Beginning simple, the computer company’s plain white #10 outer envelope says, “RE: Your FREE Retailer’s Success Kit.” Indeed, the word “free” becomes the theme of this package.
Inside, prospects are greeted by a letter that uses many of the standard response boosters: personalization (Dear [John Doe], We’ve created a FREE Retailer’s Success Kit for [X Studios], the word “free” running throughout, a bullet list of benefits (such as the key “FREE Software CD: Intuit QuickBooks Point of Sale 30-Day Trial”), a limited time offer, special offer code and a P.S. that emphasizes all of the above at once.
The top of the letter, however, goes an unusual route by titling the addressed portion with “Shipment Confirmation” and “Status: Ready to ship ***no charge***” and then the crucial “Instructions: Call [toll-free number] to confirm shipment.” Wow. Clever, huh?
The personalization – “Dear [John Doe], We’ve created a FREE Retailer’s Success Kit for [X Studios]. It’s ready to ship right now. May I send it to you?” – is equally clever.
Aw shucks. I was just doing my job.
That’s a pretty insightful review. Ethan hit on many of the carefully conceived features I put into this package to make it work.
He also hints at what I believe to be one of the most important. Look at the last line I quoted above, which is the opening sentence in the letter: “We’ve created a FREE Retailer’s Success Kit for [X Studios]. It’s ready to ship right now.
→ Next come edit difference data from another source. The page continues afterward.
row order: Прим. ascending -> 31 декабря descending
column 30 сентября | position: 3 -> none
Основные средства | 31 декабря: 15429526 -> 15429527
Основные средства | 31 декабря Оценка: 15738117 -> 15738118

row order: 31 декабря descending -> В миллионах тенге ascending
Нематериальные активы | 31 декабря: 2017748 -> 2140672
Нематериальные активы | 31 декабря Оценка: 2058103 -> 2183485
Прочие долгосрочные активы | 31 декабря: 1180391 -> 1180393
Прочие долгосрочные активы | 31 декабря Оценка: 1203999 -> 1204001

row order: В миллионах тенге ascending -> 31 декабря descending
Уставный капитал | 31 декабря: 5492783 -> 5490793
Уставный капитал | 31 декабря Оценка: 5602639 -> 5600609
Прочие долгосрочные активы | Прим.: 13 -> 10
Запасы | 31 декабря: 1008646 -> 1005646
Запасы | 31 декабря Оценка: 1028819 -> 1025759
May I send it to you?”
I started out as a salesman. So I learned the “assumptive sell” early on. It works quite well when used with a strong freebie offer like this lead generator. The kit we’re giving away is so packed with good stuff, no one in their right mind would refuse. So I started there, simply assuming every recipient would want it, and turned the package into a “confirmation” notice.
And I have to say, while the first sentence of a letter is usually pretty hard to write (do I tell a story or cite an interesting fact or show empathy or elicit fear or what?), this sort of direct opening is a joy.
Plus, I’ll let you in on a little secret I have for creating lead generation direct mail: I build the whole package around the freebie instead of tacking the offer onto the end like most people do.
Shhhh. Don’t tell anyone. That little technique has helped make me pretty successful in the sales lead business.
Actually, this package is full of solid technique: personalization, assumptive sell, strong offer, plain outer envelope, free everything, and … well, I’ll keep a few secrets to myself. I’m not THAT generous with my advice. You have to hire me to get the full monty.